Erythromycin and itraconazole, which are strong inhibitors of CYP3A4, have been shown to reduce clearance of lidocaine by 9% to 18%, following a single intravenous dose of lidocaine to healthy volunteers.

During combined co-administration with fluvoxamine and erythromycin the plasma clearance of lidocaine was reduced by 53%.

β-blockers and Cimetidine

Following a single intravenous dose of lidocaine, administered to healthy volunteers, the clearance of lidocaine has been reported to be reduced up to 47% when coadministered with propranolol and up to 30% when co-administered with cimetidine. Reduced clearance of lidocaine when co-administered with these drugs is probably due to reduced liver blood flow and/or inhibition of microsomal liver enzymes. The potential for clinically significant interactions with these drugs should be considered during longterm treatment with high doses of lidocaine.

Methemoglobinemia

Cathejell may induce the formation of methemoglobin and result in overt clinical signs of methemoglobinemia in patients treated concomitantly with Cathejell and other methemoglobin-inducing agents, including but not limited to sulfonamides, acetanilid, aniline dyes, benzocaine, chloroquine, dapsone, naphthalene, nitrates and nitrites, nitrofurantoin, nitroglycerin, nitroprusside, pamaquine, para-aminosalicylic acid, phenacetin, phenobarbital, phenytoin, primaquine and quinine (see CONTRAINDICATIONS and OVERDOSAGE).

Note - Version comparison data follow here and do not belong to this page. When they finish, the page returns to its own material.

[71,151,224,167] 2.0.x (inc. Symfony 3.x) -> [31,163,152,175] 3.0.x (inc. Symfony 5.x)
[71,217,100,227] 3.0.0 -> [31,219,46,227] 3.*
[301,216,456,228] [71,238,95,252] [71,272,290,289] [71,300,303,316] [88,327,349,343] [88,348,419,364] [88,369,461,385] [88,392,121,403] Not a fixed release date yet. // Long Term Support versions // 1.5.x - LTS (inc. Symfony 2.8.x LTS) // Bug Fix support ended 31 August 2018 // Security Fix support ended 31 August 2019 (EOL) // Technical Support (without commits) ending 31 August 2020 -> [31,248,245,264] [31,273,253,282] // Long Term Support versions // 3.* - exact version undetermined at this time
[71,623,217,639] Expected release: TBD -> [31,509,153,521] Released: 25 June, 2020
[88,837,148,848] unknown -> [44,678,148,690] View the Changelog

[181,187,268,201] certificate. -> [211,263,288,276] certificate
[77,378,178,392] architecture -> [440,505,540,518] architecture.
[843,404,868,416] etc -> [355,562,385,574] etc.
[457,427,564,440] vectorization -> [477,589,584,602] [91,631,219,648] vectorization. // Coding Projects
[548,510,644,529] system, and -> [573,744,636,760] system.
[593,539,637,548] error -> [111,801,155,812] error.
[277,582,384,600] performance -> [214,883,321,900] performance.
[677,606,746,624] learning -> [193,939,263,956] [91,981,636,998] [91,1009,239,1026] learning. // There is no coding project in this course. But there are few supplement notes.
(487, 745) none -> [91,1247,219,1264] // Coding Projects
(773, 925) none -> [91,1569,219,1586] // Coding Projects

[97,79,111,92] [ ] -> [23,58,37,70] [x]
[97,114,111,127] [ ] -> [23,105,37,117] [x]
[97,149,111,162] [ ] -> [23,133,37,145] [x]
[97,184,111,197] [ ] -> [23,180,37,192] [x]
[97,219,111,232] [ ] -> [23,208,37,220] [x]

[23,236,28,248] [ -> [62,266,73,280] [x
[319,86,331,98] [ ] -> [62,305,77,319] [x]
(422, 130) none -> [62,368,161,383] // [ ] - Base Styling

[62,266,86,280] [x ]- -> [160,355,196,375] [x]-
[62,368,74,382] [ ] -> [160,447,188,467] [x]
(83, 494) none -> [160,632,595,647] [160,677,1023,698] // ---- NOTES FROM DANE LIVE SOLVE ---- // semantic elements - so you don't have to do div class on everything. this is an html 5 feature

Acetaminophen has been shown to induce methemoglobin formation in vitro and in animals. In humans, methemoglobin formation is very rare at therapeutic doses and overdoses of acetaminophen.

Drug-Food Interactions

Interactions of lidocaine with food have not been established.

Drug-Herb Interactions

Interactions of lidocaine with herbal products have not been established.

Drug-Laboratory Tests Interactions

Interactions of lidocaine with laboratory tests have not been established.

Drug-Lifestyle Interactions

Interactions of lidocaine with lifestyle have not been established.